» **What is expected**: Where does the string "protection" occur in the entries below? Copy every line where it does.

» **Extracted information**:
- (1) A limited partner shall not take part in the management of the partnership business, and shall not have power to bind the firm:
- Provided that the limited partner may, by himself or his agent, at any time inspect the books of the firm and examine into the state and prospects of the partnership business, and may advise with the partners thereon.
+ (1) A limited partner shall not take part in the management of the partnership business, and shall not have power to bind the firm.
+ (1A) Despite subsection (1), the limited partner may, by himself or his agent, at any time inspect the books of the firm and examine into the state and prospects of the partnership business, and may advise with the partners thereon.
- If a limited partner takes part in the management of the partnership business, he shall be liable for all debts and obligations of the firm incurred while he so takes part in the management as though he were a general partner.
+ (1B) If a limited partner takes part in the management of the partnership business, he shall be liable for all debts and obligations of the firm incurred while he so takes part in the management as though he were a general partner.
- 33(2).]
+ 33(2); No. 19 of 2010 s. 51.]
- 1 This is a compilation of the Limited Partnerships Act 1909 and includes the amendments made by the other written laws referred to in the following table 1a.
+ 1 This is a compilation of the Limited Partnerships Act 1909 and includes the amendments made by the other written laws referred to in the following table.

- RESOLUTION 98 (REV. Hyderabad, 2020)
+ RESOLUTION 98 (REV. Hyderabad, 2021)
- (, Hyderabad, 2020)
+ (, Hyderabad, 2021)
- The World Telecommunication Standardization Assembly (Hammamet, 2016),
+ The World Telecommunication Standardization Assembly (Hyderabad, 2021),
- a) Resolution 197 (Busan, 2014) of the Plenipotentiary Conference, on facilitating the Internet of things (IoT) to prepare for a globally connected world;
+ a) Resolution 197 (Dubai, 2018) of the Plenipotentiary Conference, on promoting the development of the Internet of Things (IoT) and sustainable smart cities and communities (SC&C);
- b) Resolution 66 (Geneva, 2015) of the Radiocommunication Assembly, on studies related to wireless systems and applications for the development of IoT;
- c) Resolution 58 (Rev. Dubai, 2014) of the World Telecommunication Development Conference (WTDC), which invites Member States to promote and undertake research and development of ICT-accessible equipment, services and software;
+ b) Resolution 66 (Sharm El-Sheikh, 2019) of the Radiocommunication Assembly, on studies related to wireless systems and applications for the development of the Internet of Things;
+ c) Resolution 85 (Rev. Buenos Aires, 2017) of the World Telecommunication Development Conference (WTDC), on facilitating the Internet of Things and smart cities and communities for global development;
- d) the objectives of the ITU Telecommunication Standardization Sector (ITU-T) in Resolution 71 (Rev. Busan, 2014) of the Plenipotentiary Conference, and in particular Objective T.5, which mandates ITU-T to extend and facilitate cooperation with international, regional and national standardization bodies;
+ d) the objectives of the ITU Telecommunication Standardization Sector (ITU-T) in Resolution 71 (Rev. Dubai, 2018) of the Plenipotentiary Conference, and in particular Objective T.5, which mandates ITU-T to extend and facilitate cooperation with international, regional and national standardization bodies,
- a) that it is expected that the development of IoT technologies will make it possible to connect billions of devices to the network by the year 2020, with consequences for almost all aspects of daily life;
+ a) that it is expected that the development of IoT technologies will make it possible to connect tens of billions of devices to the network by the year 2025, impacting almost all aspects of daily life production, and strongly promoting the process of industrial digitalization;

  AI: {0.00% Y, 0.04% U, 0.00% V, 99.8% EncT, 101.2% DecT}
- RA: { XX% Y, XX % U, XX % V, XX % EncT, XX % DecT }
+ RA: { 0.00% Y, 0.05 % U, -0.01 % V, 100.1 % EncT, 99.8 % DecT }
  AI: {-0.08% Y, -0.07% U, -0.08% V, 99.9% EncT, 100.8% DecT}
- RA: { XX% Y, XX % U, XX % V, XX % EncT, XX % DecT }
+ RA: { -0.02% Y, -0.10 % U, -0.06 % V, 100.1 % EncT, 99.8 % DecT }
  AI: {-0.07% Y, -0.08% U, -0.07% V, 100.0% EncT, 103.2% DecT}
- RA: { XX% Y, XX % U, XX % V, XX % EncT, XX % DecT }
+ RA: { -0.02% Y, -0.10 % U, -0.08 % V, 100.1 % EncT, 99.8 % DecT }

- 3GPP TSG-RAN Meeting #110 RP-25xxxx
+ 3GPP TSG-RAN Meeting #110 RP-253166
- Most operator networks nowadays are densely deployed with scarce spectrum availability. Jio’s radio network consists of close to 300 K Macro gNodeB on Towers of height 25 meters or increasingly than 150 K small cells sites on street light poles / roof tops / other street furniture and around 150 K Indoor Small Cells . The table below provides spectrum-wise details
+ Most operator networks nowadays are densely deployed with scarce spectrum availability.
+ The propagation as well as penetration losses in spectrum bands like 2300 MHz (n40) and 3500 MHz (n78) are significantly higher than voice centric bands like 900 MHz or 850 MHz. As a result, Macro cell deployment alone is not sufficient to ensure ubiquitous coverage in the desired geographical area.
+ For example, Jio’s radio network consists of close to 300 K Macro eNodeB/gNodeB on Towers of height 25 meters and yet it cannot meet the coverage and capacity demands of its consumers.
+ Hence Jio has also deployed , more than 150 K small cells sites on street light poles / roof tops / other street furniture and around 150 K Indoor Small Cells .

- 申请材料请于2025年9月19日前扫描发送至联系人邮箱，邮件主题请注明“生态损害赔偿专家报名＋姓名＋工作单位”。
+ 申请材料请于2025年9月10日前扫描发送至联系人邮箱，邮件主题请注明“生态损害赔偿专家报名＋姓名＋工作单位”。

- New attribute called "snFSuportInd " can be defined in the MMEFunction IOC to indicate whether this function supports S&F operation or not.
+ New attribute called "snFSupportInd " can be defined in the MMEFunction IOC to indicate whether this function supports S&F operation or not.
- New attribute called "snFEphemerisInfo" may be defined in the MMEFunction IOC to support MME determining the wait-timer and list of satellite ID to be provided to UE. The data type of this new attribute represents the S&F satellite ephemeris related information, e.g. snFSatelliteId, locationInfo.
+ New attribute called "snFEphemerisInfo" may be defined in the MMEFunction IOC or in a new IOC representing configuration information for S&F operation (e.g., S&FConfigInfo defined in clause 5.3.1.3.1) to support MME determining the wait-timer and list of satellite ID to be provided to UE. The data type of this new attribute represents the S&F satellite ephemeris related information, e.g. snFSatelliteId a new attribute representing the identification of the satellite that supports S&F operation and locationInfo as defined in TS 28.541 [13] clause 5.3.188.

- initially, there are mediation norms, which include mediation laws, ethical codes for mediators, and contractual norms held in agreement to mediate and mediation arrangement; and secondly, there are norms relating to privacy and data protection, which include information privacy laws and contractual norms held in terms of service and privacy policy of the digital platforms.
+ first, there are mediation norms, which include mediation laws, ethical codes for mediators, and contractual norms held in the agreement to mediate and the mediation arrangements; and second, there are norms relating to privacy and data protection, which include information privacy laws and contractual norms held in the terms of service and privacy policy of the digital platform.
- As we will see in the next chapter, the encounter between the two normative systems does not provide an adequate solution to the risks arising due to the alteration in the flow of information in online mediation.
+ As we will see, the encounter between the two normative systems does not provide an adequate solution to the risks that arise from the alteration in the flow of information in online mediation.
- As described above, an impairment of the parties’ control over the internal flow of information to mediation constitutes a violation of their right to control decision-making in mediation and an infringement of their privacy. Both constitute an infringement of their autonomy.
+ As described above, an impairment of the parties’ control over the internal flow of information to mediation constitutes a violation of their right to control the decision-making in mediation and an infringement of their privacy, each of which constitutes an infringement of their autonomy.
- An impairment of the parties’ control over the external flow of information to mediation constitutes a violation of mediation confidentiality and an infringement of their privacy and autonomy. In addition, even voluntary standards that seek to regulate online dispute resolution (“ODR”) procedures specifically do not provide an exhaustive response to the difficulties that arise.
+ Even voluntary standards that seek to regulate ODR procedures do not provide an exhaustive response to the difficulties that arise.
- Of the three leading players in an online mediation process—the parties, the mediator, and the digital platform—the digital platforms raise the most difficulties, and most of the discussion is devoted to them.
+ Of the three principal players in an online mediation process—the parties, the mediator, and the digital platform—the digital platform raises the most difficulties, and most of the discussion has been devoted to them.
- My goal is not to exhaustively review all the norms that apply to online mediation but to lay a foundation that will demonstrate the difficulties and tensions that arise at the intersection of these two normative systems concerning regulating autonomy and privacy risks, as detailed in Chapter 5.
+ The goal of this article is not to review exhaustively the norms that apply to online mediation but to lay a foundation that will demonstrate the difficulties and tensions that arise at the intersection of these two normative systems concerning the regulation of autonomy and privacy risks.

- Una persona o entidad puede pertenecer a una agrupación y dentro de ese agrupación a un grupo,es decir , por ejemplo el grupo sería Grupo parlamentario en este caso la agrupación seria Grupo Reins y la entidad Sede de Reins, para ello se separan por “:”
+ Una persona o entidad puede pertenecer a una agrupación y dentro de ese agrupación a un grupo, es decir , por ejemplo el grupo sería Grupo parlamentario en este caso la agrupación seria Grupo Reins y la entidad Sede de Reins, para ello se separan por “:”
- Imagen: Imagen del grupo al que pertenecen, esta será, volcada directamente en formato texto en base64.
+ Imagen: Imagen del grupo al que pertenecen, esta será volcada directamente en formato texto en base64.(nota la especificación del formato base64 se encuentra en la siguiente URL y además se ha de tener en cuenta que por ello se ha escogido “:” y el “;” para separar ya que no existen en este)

» **Task output**:
- initially, there are mediation norms, which include mediation laws, ethical codes for mediators, and contractual norms held in agreement to mediate and mediation arrangement; and secondly, there are norms relating to privacy and data protection, which include information privacy laws and contractual norms held in terms of service and privacy policy of the digital platforms.
+ first, there are mediation norms, which include mediation laws, ethical codes for mediators, and contractual norms held in the agreement to mediate and the mediation arrangements; and second, there are norms relating to privacy and data protection, which include information privacy laws and contractual norms held in the terms of service and privacy policy of the digital platform.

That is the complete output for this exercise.